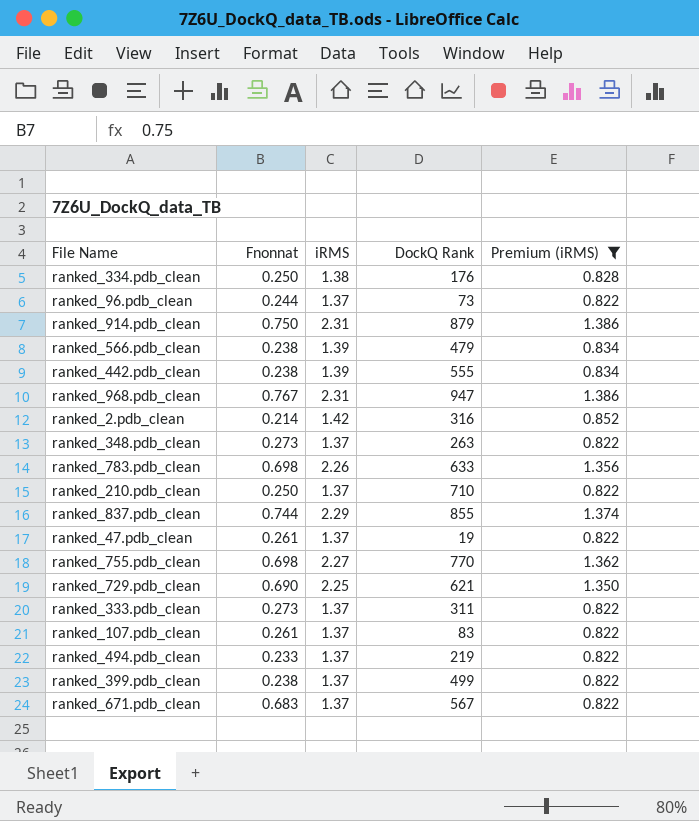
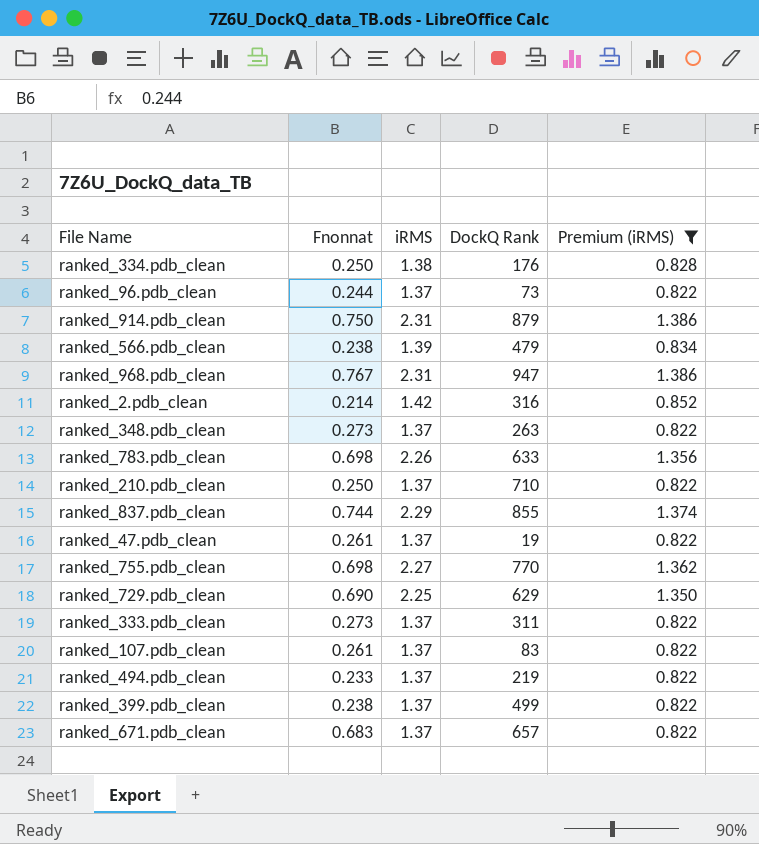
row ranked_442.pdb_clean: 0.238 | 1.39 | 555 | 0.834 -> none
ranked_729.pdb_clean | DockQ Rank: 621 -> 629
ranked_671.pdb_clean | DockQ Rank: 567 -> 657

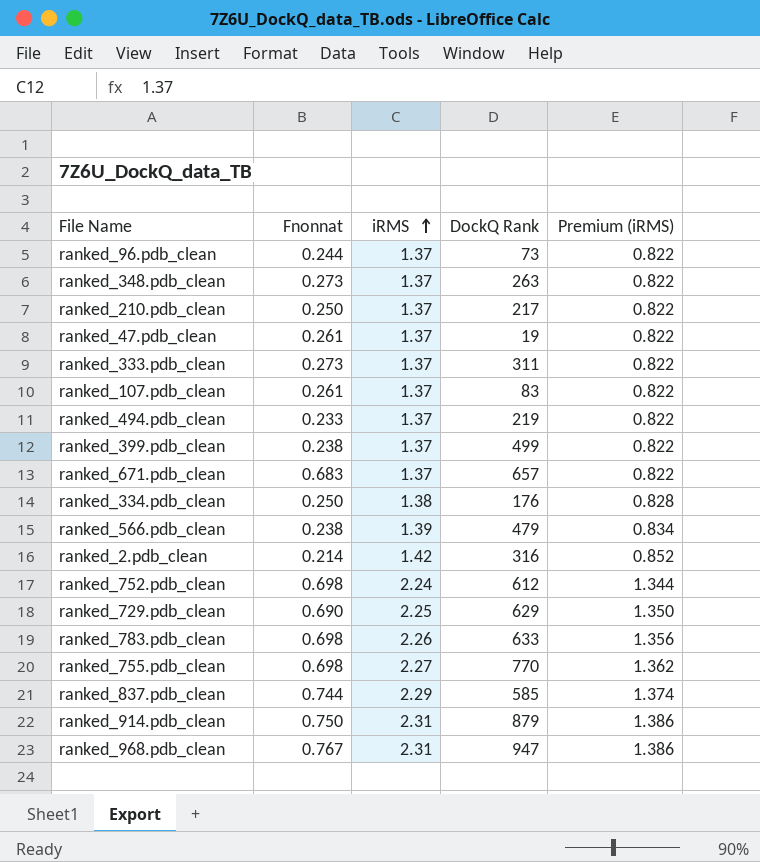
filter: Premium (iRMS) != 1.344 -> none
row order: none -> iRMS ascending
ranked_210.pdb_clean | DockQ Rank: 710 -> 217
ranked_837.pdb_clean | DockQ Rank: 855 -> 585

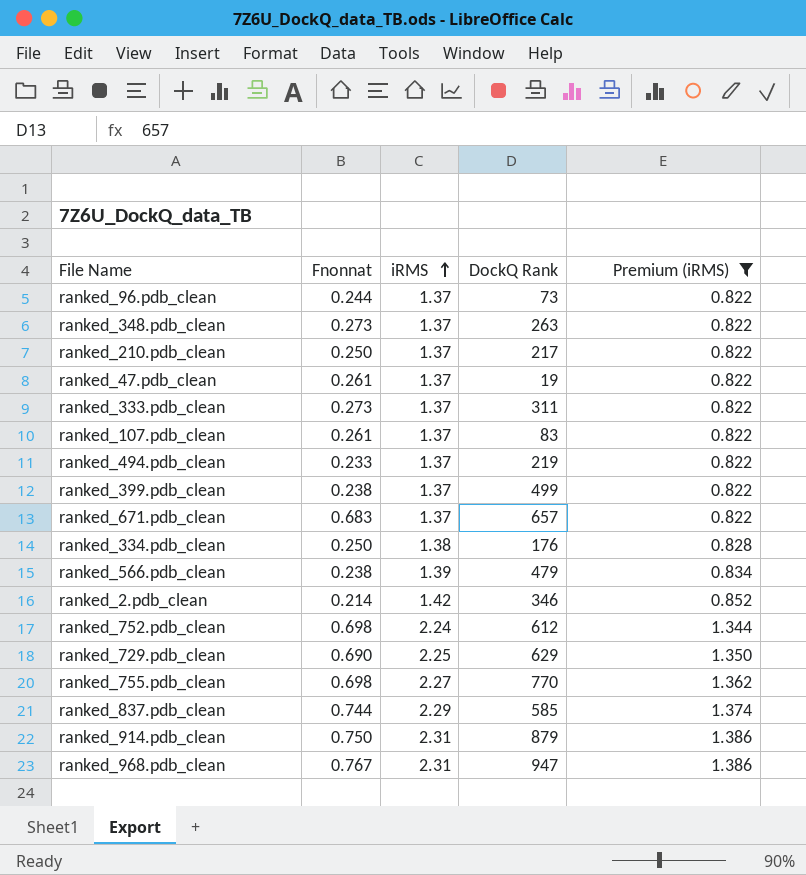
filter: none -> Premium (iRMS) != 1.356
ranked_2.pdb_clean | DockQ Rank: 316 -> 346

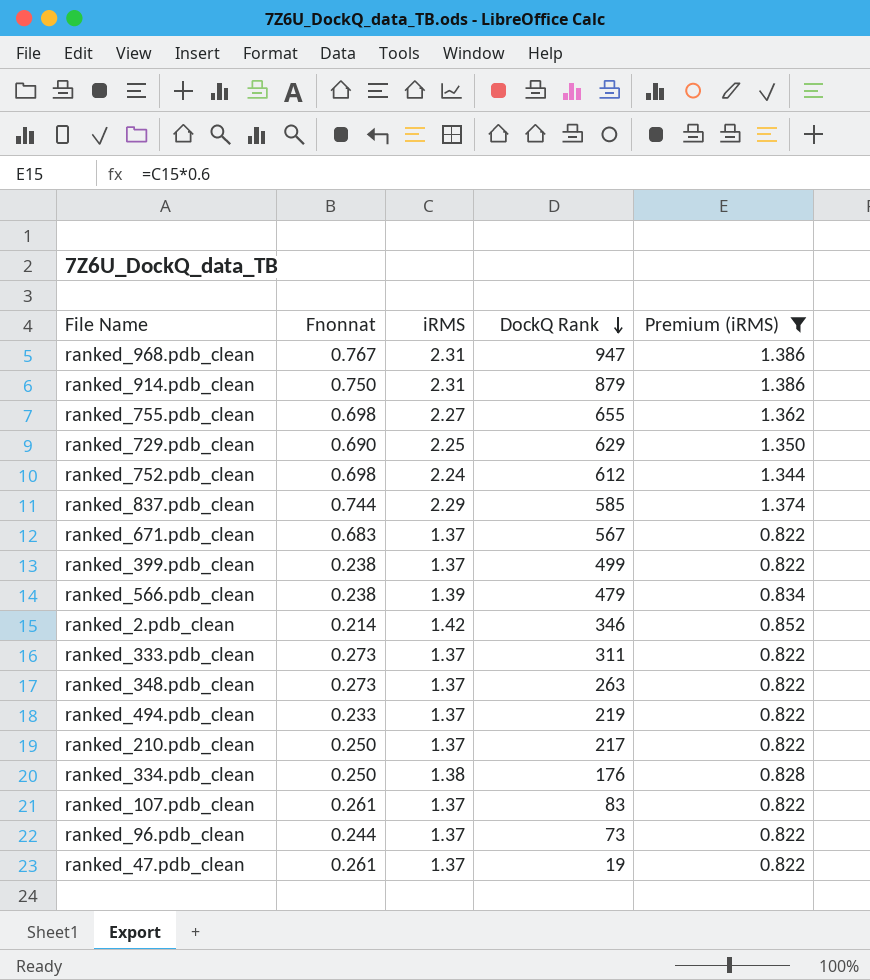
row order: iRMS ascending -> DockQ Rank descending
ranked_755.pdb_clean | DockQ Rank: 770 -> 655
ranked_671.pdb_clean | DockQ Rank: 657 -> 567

--

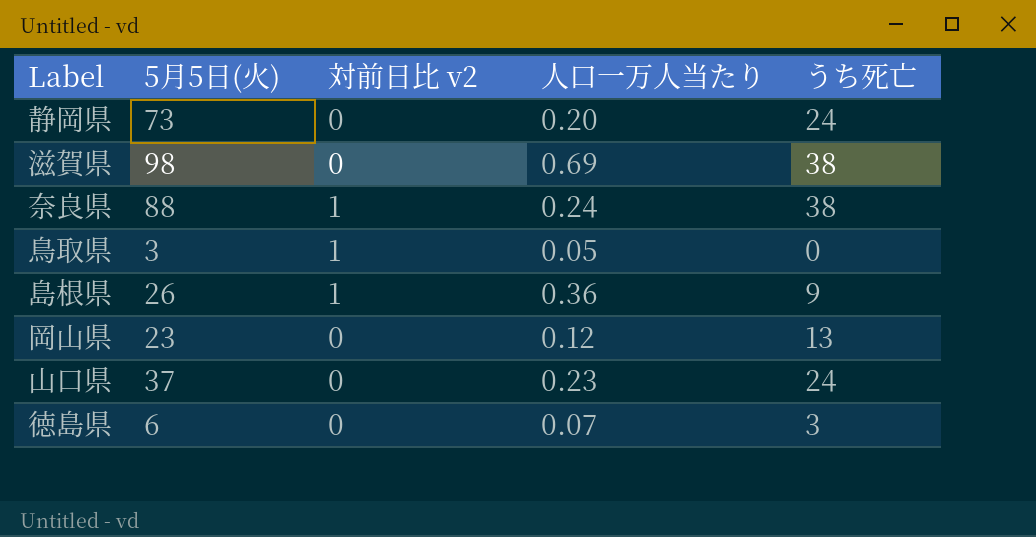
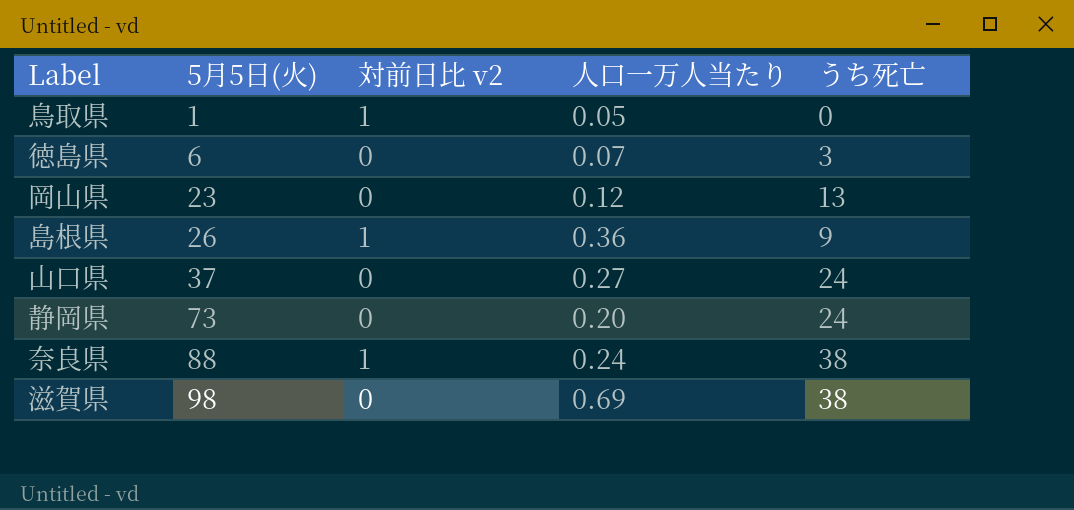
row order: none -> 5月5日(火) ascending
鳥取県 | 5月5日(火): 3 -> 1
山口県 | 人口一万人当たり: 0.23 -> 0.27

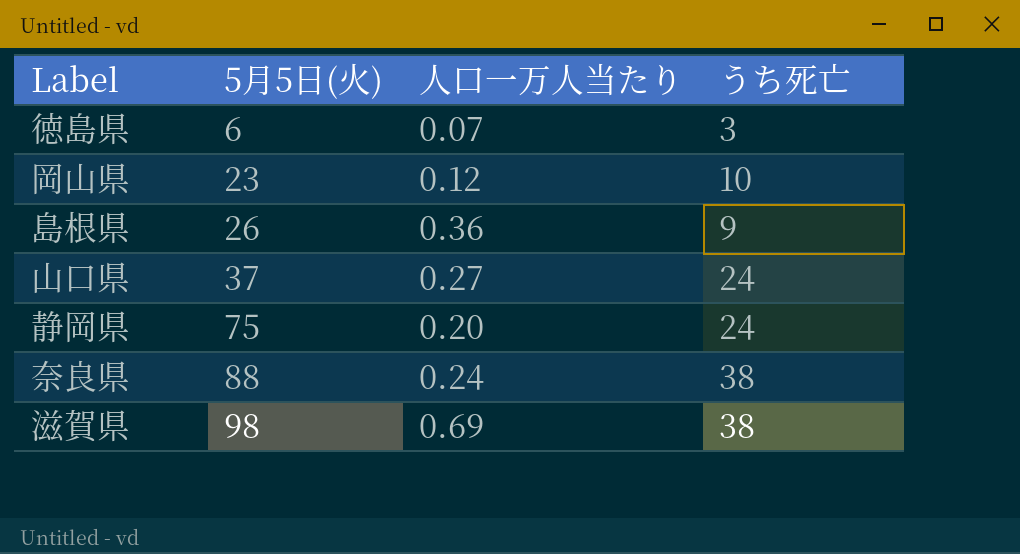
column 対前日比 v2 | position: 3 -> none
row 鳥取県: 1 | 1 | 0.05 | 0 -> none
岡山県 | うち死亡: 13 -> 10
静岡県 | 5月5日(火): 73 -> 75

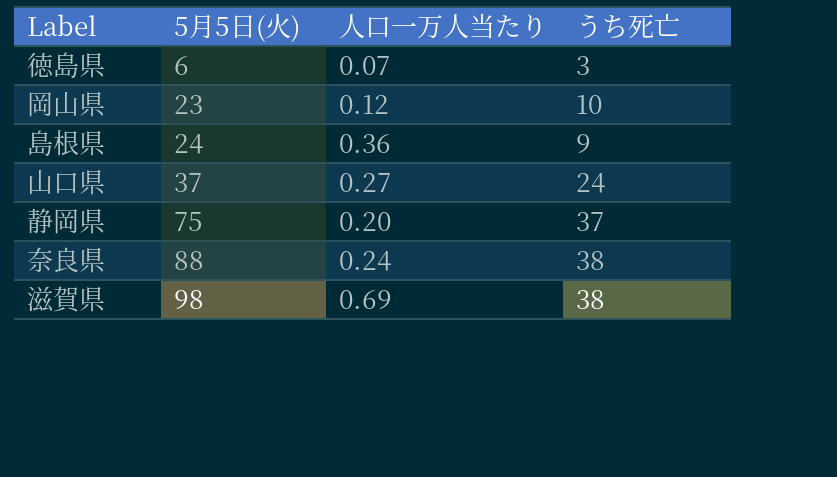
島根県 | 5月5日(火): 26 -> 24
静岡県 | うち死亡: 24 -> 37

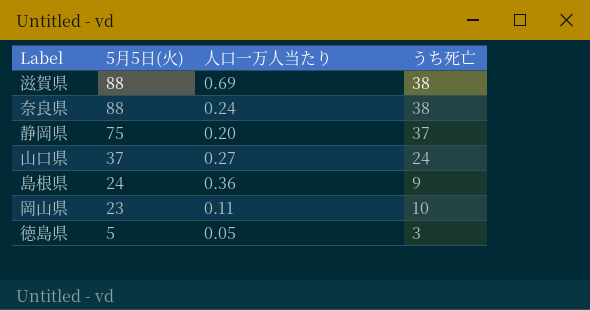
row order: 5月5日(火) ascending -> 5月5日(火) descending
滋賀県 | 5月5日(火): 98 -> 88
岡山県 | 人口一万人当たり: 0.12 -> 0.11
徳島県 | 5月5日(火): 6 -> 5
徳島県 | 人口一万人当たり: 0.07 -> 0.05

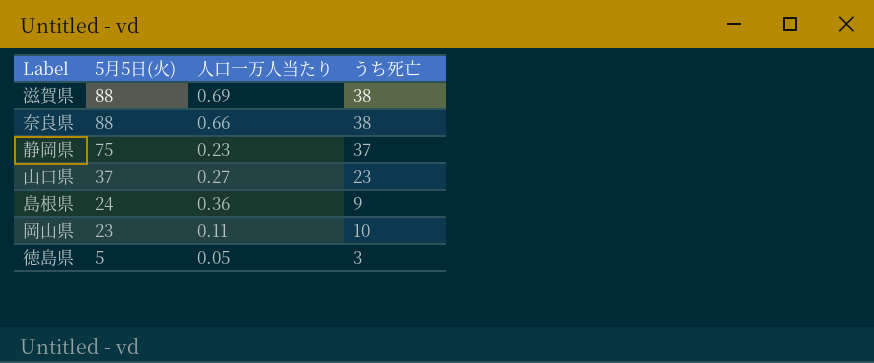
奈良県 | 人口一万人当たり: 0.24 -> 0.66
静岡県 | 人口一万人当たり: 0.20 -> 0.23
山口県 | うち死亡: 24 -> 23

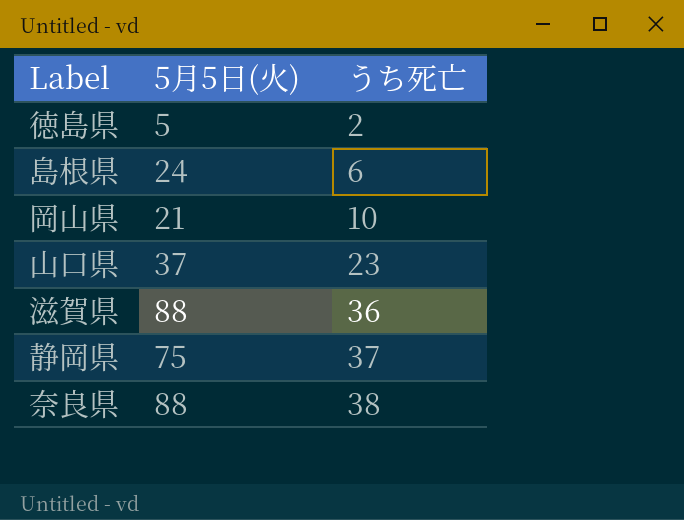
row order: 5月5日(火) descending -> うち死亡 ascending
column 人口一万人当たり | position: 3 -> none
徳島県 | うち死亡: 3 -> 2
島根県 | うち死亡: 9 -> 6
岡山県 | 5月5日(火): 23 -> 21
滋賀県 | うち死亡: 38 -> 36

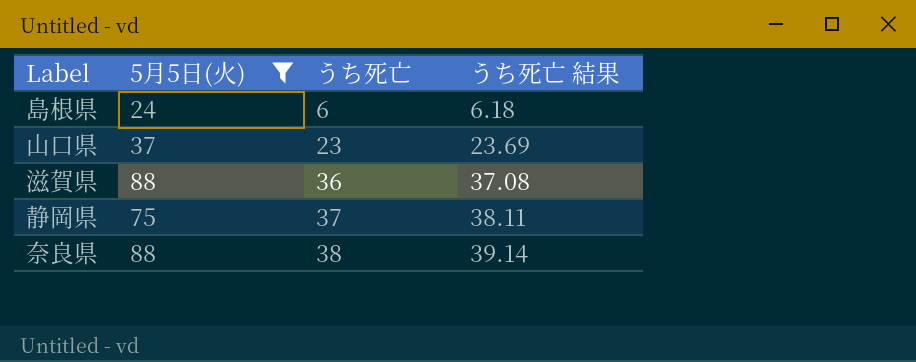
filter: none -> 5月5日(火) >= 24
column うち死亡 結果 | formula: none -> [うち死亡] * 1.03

● Prompt: In the entries above, find the line containing "row ranked_442.pdb_clean: 0.238" and the line containing "ranked_671.pdb_clean | DockQ Rank: 657 -> 567"; give again exactly those two lines and every line between them, minus the pictures.

● Written solution:
row ranked_442.pdb_clean: 0.238 | 1.39 | 555 | 0.834 -> none
ranked_729.pdb_clean | DockQ Rank: 621 -> 629
ranked_671.pdb_clean | DockQ Rank: 567 -> 657

filter: Premium (iRMS) != 1.344 -> none
row order: none -> iRMS ascending
ranked_210.pdb_clean | DockQ Rank: 710 -> 217
ranked_837.pdb_clean | DockQ Rank: 855 -> 585

filter: none -> Premium (iRMS) != 1.356
ranked_2.pdb_clean | DockQ Rank: 316 -> 346

row order: iRMS ascending -> DockQ Rank descending
ranked_755.pdb_clean | DockQ Rank: 770 -> 655
ranked_671.pdb_clean | DockQ Rank: 657 -> 567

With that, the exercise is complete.